**Problem:**  
You have a DataFrame `df` with the following data:

| user_id | last_login          | subscription_end_date |
|---------|---------------------|-----------------------|
| 1       | 2024-08-10 10:00:00 | 2024-08-20            |
| 2       | NaT                 | 2024-08-15            |
| 3       | 2024-08-12 12:00:00 | NaT                   |

**Task:** Calculate the number of days between the `last_login` and the `subscription_end_date` for each user. Fill in the missing values for both columns with appropriate default values (e.g., 0 days for differences).


In [None]:
import pandas as pd

data = {
    'user_id': [1, 2, 3],
    'last_login': ['2024-08-10 10:00:00', pd.NaT, '2024-08-12 12:00:00'],
    'subscription_end_date': ['2024-08-20', '2024-08-15', pd.NaT]
}
df = pd.DataFrame(data)

df['last_login'] = pd.to_datetime(df['last_login'])
df['subscription_end_date'] = pd.to_datetime(df['subscription_end_date'])
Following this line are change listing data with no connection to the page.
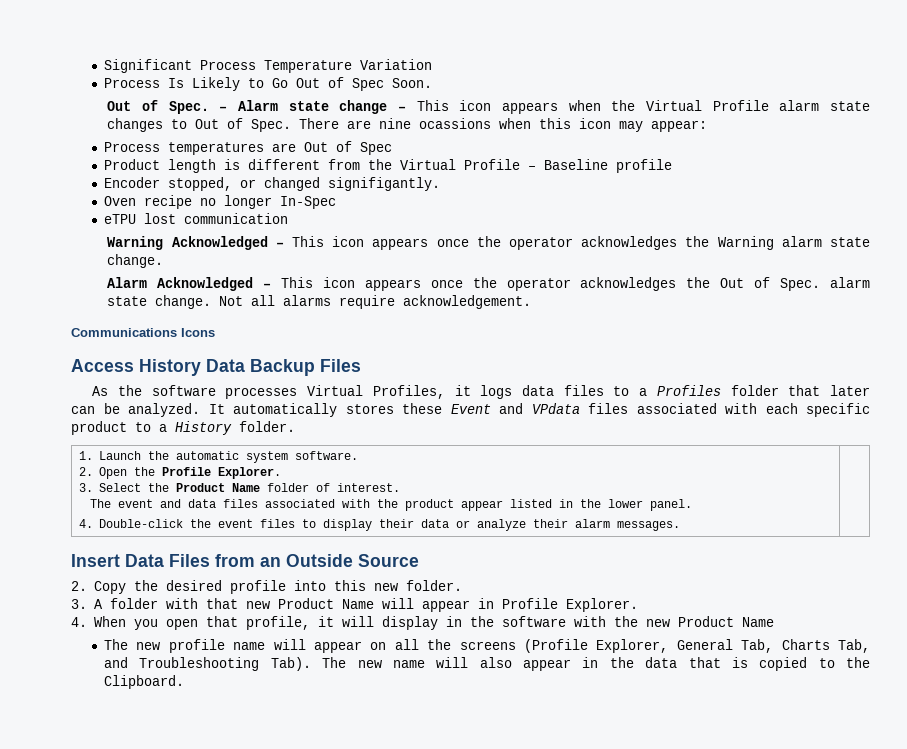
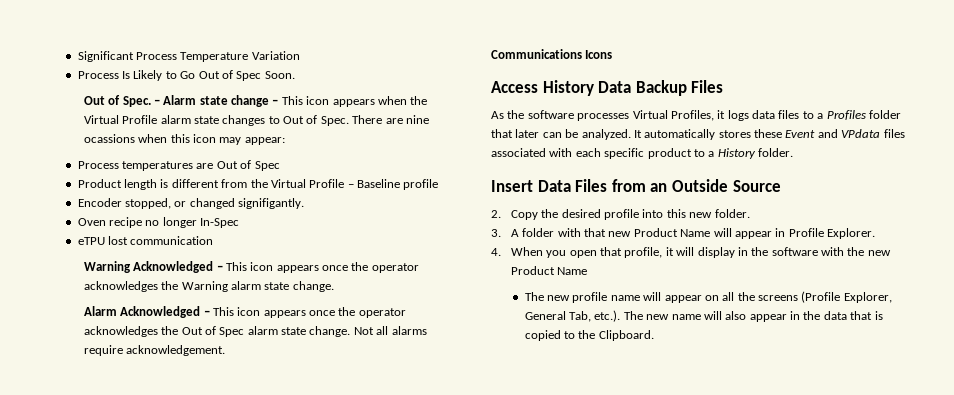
- Alarm Acknowledged – This icon appears once the operator acknowledges the Out of Spec. alarm state change.
+ Alarm Acknowledged – This icon appears once the operator acknowledges the Out of Spec alarm state change.
- 1. Launch the automatic system software.
- 2. Open the Profile Explorer.
- 3. Select the Product Name folder of interest.
- The event and data files associated with the product appear listed in the lower panel.
- 4. Double-click the event files to display their data or analyze their alarm messages.
- The new profile name will appear on all the screens (Profile Explorer, General Tab, Charts Tab, and Troubleshooting Tab). The new name will also appear in the data that is copied to the Clipboard.
+ The new profile name will appear on all the screens (Profile Explorer, General Tab, etc.). The new name will also appear in the data that is copied to the Clipboard.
df['last_login'] = df['last_login'].fillna(df['subscription_end_date'])
df['subscription_end_date'] = df['subscription_end_date'].fillna(df['last_login'])

df['days_difference'] = (df['subscription_end_date'] - df['last_login']).dt.days

df['days_difference'] = df['days_difference'].fillna(0).astype(int)

print(df)

**Problem:**  
You have a PySpark DataFrame `df` with the following columns:

| student_id | course  | grade |
|------------|---------|-------|
| 1          | Math    | A     |
| 2          | Science | B     |
| 1          | Math    | A     |
| 3          | History | C     |
| 2          | Science | B     |

**Task:** Write a PySpark query to count how many distinct students achieved each grade, and display a custom label for each grade (e.g., "Excellent" for A, "Good" for B, etc.).


In [None]:
from pyspark.sql import SparkSession
from pyspark.sql.functions import *

spark = SparkSession.builder.appName("Day_3").getOrCreate()

data = [
    (1, "Math", "A"),
    (2, "Science", "B"),
    (1, "Math", "A"),
    (3, "History", "C"),
    (2, "Science", "B")
]

columns = ["student_id", "course", "grade"]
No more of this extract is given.